The ledges gave way to a small talus slope and the bushes returned with a vengeance. Walking directly alongside the water was no longer possible. Long pants, a long-sleeved shirt and gloves are highly recommended if you want to survive this section unscathed.
About two-thirds of the way to Cathedral Wash, a drainage presents some problems. I had to divert into this drainage and down a steep slope to its bed. From there it was 10 to 12 feet up a brush-covered sandy slope, which would give way with every step I took. All told, it took me 15 minutes just to cross this little unnamed ravine.

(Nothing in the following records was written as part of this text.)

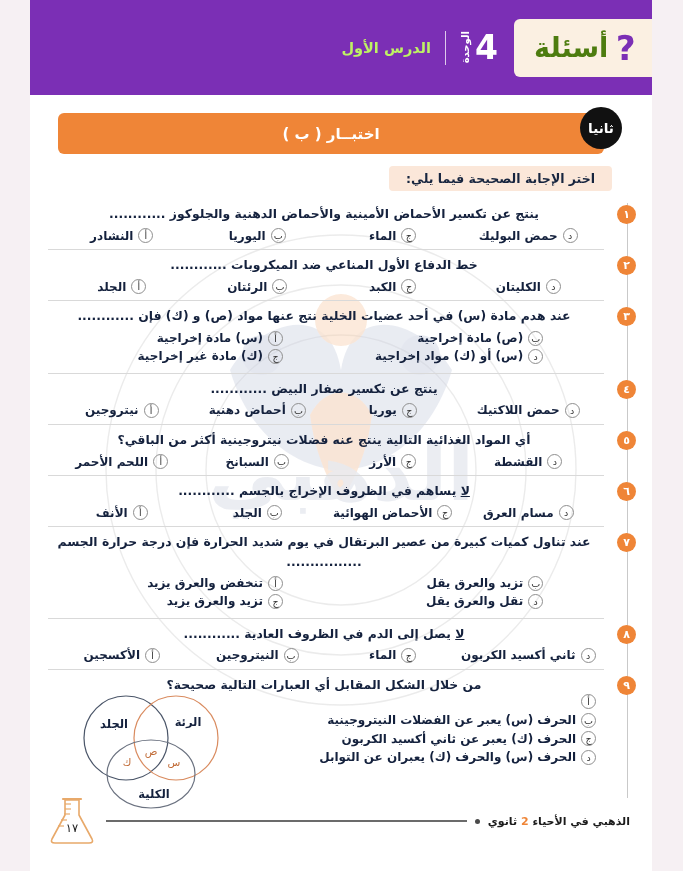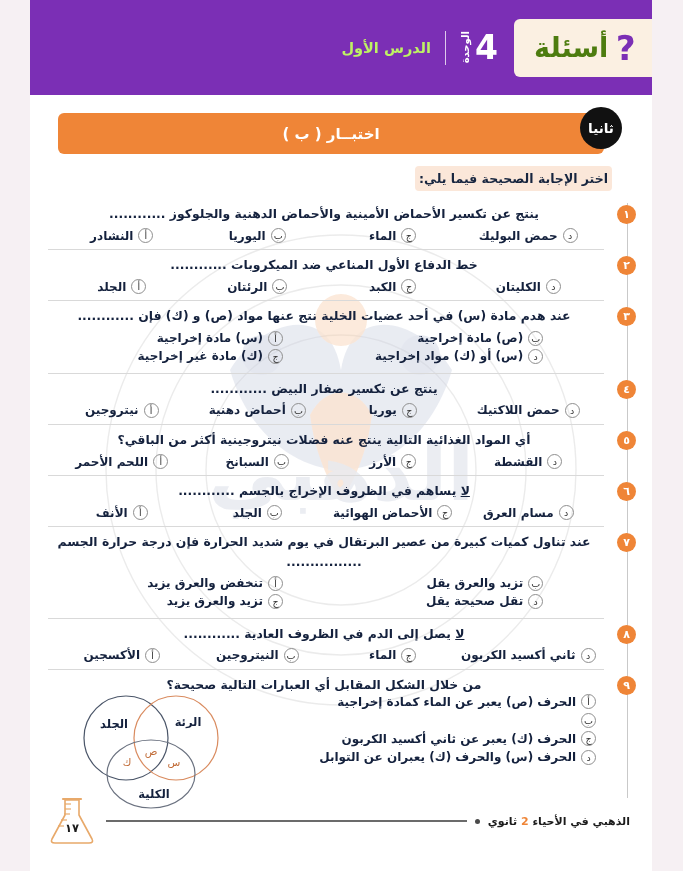--- a/index.html
+++ b/index.html
@@ -141,21 +141,21 @@
     display: flex;
     justify-content: flex-start;
     padding-right: 30px;
     margin-top: 12px;
   }
   #instruction {
     background: #fbe7d9;
     color: #17253f;
     font-size: 12.5px;
     font-weight: bold;
-    padding: 5px 4px;
+    padding: 5px 17px;
     border-radius: 4px;
   }
 
   
   #qlist {
     position: relative;
     margin-top: 8px;
     padding-right: 38px;
   }
   
@@ -297,21 +297,21 @@
     align-items: center;
     justify-content: center;
   }
   #flask .pg {
     position: absolute;
     top: 26px;
     left: 0; right: 0;
     text-align: center;
     color: #1b1b1b;
     font-size: 11.5px;
-    font-weight: bold;
+    font-weight: normal;
   }
 </style>
 </head>
 <body>
 
 <div id="page">
 
   <svg id="watermark" viewBox="0 0 622 560">
     <g fill="none" stroke="#d8d8d8" stroke-width="1.4">
       <circle cx="311" cy="300" r="235"></circle>
@@ -502,21 +502,21 @@
           <div class="opt">
               <span class="ltr">ب</span>
               <span>تزيد والعرق يقل</span>
             </div>
           <div class="opt">
               <span class="ltr">أ</span>
               <span>تنخفض والعرق يزيد</span>
             </div>
           <div class="opt">
               <span class="ltr">د</span>
-              <span>تقل صحيحة يقل</span>
+              <span>تقل والعرق يقل</span>
             </div>
           <div class="opt">
               <span class="ltr">ج</span>
               <span>تزيد والعرق يزيد</span>
             </div>
         </div>
       </div>
 
       <div class="q">
         <div class="qnum">٨</div>
@@ -541,24 +541,24 @@
         </div>
       </div>
 
       <div class="q last">
         <div class="qnum">٩</div>
         <div class="qtext">من خلال الشكل المقابل أي العبارات التالية صحيحة؟</div>
         <div class="q9wrap">
           <div class="q9-opts">
             <div class="opt">
                 <span class="ltr">أ</span>
-                <span>الحرف (ص) يعبر عن الماء كمادة إخراجية</span>
               </div>
             <div class="opt">
                 <span class="ltr">ب</span>
+                <span>الحرف (س) يعبر عن الفضلات النيتروجينية</span>
               </div>
             <div class="opt">
                 <span class="ltr">ج</span>
                 <span>الحرف (ك) يعبر عن ثاني أكسيد الكربون</span>
               </div>
             <div class="opt">
                 <span class="ltr">د</span>
                 <span>الحرف (س) والحرف (ك) يعبران عن التوابل</span>
               </div>
           </div>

The effort through this drainage was rewarded with a wider talus slope and the emergence of a definite track to follow the rest of the way to Cathedral Wash. Except for a lunch break, it took me about two hours to get here, covering less than two river miles. That is typical. So difficult are parts of Marble Canyon that the first person to have completed hiking its entire length, some 52 river miles, was Ron Mitchell in the 1970s.
Cathedral Wash gets more visitor traffic as there is a pull-off along the road to alert you to this trailhead. It takes about an hour to follow this meandering canyon that begins only 10 to 15 feet deep at the road and ends up nearer to 250 feet deep at the river. The twisting narrows have some obstacles that need to be passed, and I found small cairns marking the routes around them.

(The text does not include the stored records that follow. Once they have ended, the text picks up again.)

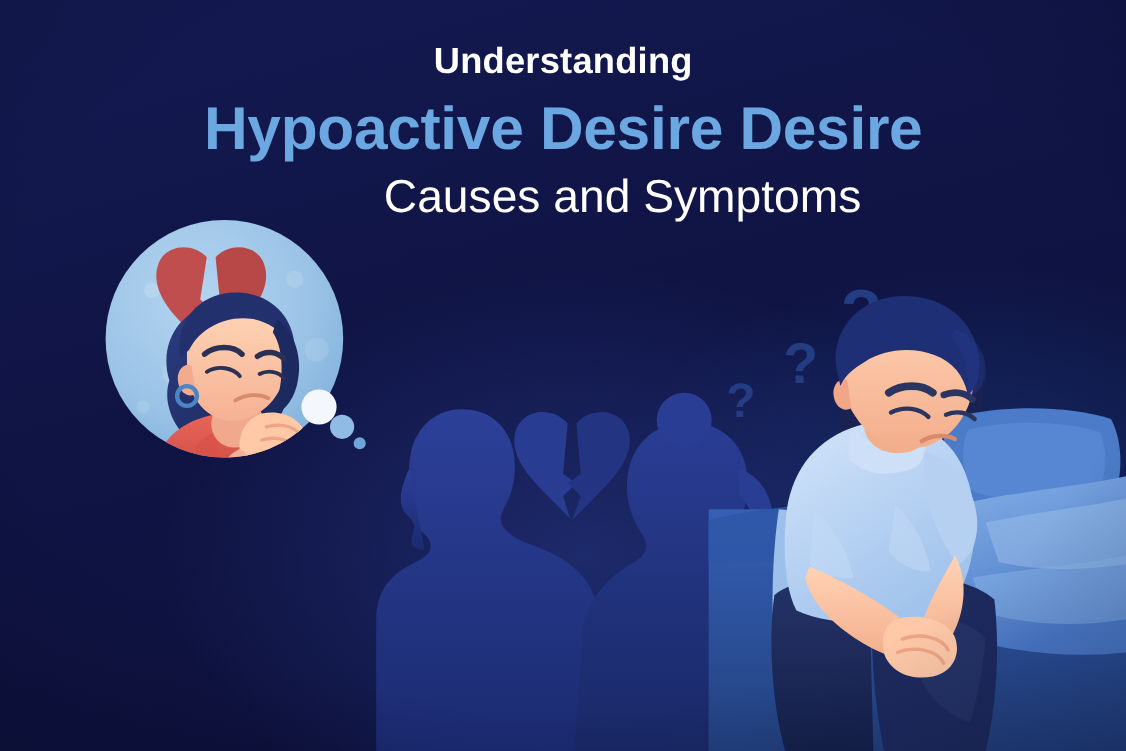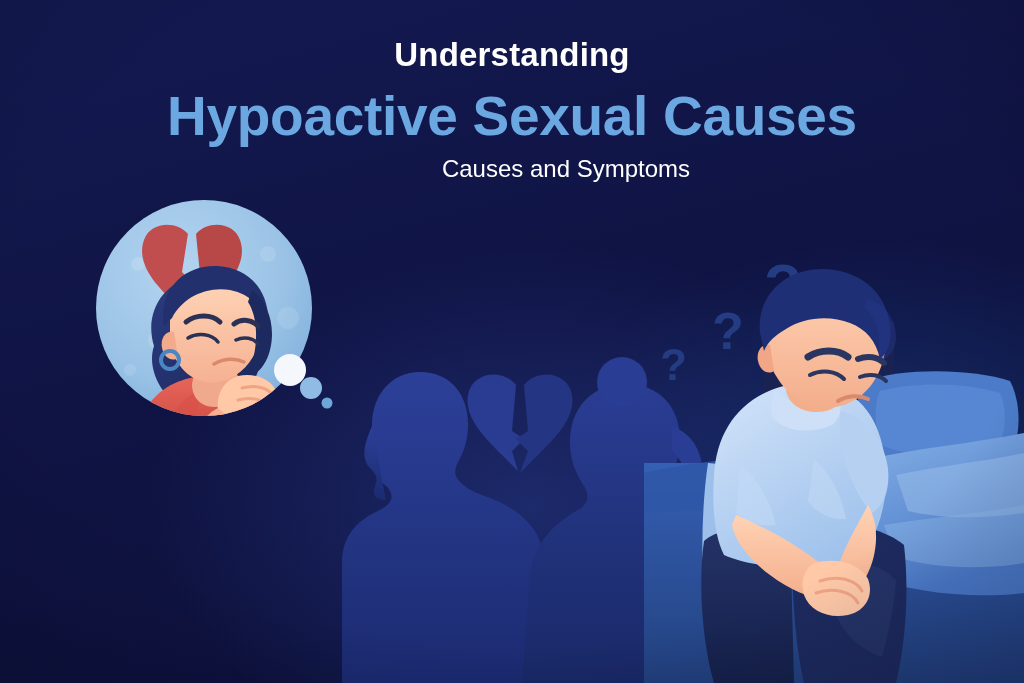--- a/index.html
+++ b/index.html
@@ -29,21 +29,21 @@
     letter-spacing:.2px; line-height:1.05;
   }
   .title{
     margin:12px 0 0 0;
     font-size:55px; font-weight:700; color:#6ba7e0;
     line-height:1.14; letter-spacing:-.3px;
   }
   .title .l2{display:block;}
   .subtitle{
     margin:9px 0 0 108px;
-    font-size:24px; font-weight:400; color:#ffffff;
+    font-size:42px; font-weight:400; color:#ffffff;
     line-height:1.1;
   }
 
   
   #silhouettes{
     position:absolute; left:300px; top:330px;
     width:430px; height:353px; z-index:10;
   }
   #silhouettes svg{display:block;width:100%;height:100%;}
 
@@ -321,18 +321,18 @@
       <circle cx="219" cy="190" r="11" fill="#8fbbe4"></circle>
       <circle cx="235" cy="205" r="5.5" fill="#6fa6da"></circle>
     </svg>
   </div>
 
   <div id="vignette"></div>
 
   <div id="headline">
     <p class="eyebrow">Understanding</p>
     <h1 class="title">
-      <span class="l1">Hypoactive Sexual Causes</span>
+      <span class="l1">Hypoactive Desire Desire</span>
     </h1>
     <p class="subtitle">Causes and Symptoms</p>
   </div>
 
 </div>
 
 </body></html>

As I neared the road, I took a side canyon out to my right. Once on the plateau, I picked a route that I thought would lead me back to the trail near my truck. Although I had to backtrack around some ravines lined with small cliffs, I found the walking quite pleasant. Along the way I found a survey marker showing a section corner and dated 1927. I also found an old beer can that pre-dated the era of pull-tabs. It took me about an hour and a half to find my way back to the trail. I was back to my truck 10 minutes later, as the setting sun lit up the Vermilion cliffs above Lees Ferry.

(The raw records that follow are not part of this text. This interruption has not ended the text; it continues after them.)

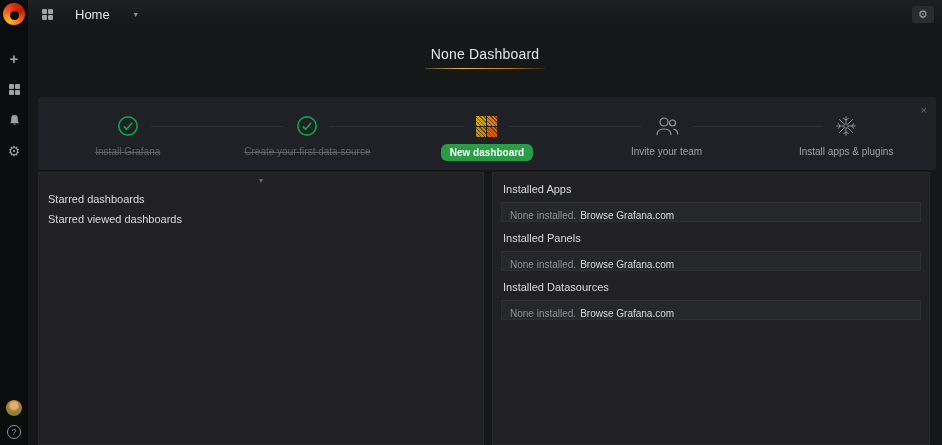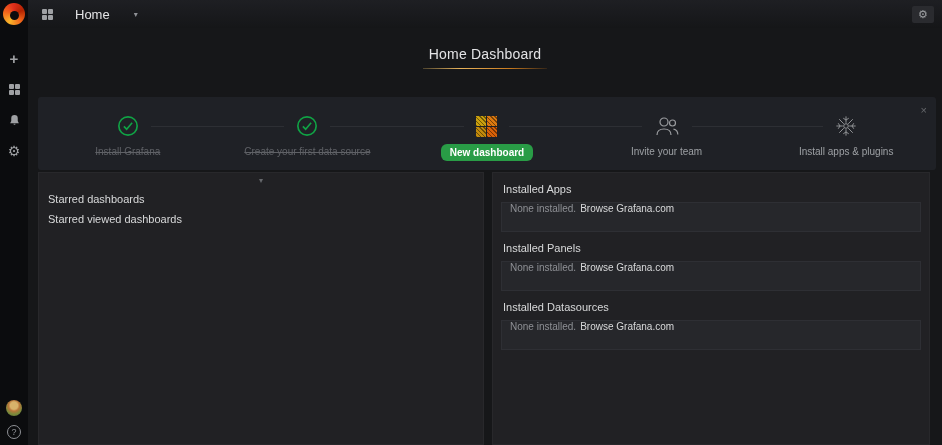--- a/index.html
+++ b/index.html
@@ -93,21 +93,21 @@
 
   
   .panel { position:absolute; top:172px; bottom:0; background:#212124; border:1px solid #28282b; }
   .left-panel { left:38px; width:446px; }
   .panel-caret { text-align:center; color:#66686c; font-size:8px; height:16px; line-height:16px; cursor:pointer; }
   .dash-link { display:block; font-size:11px; color:#d8d9da; padding:4px 9px; text-decoration:none; cursor:pointer; }
 
   .right-panel { left:492px; width:438px; padding:10px 8px 0; }
   .plug-heading { font-size:11px; color:#d8d9da; margin:0 0 7px 2px; font-weight:normal; }
   .plug-row {
-    height:30px; display:flex; align-items:flex-start; padding:0 8px; margin-bottom:10px;
+    height:20px; display:flex; align-items:flex-end; padding:0 8px; margin-bottom:10px;
     background:#26272b; border:1px solid #2e2f34; font-size:10px; color:#8e9095; cursor:pointer;
   }
   .plug-row .browse { color:#d8d9da; font-weight:normal; margin-left:4px; }
 
   svg { display:block; }
 </style>
 </head>
 <body>
 
 <nav class="sidebar">
@@ -154,21 +154,21 @@
     <span class="nav-caret">▾</span>
   </div>
   <div class="nav-spacer"></div>
   <button class="nav-btn">
     <span class="gear-glyph">⚙</span>
   </button>
 </header>
 
 <div class="title-wrap">
   <div class="title-inner">
-    <div class="page-title">Home Dashboard</div>
+    <div class="page-title">None Dashboard</div>
     <div class="title-underline"></div>
   </div>
 </div>
 
 <section class="gs-panel">
   <div class="gs-line"></div>
   <span class="gs-close">×</span>
   <div class="gs-steps">
 
     <div class="gs-step">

Dennis Foster lives in Flagstaff and has been an avid hiker in Grand Canyon since 1977.
If you go
Marble Canyon Hike
Take U.S. 89 east out of Flagstaff 105 miles to Bitter Springs. Turn left on U.S. 89A; it is 15 miles to Marble Canyon. You can stop at Navajo Bridge and walk across the old bridge. The interpretive center is on the west side, and open from mid-April to mid-October. Just beyond the bridge turn right for Lees Ferry, which is five miles down the road. This is a fee area and managed as part of the Glen Canyon National Recreation Area. The Cathedral Wash pull-off is 1.3 miles down this road and it is another 3.2 miles to the first parking area at Lees Ferry. Marble Canyon, which has a lodge, gas station and convenience store, is on U.S. 89A just past the Lees Ferry road.
For More Information:
There are a number of hiking guides that include Marble Canyon itineraries. One good choice is "Day Hikes from the River," by Tom Martin, now in its fourth edition.
There are many books written about Lees Ferry, none more comprehensive than P.T. Reilly's "Lees Ferry: From Mormon Crossing to National Park."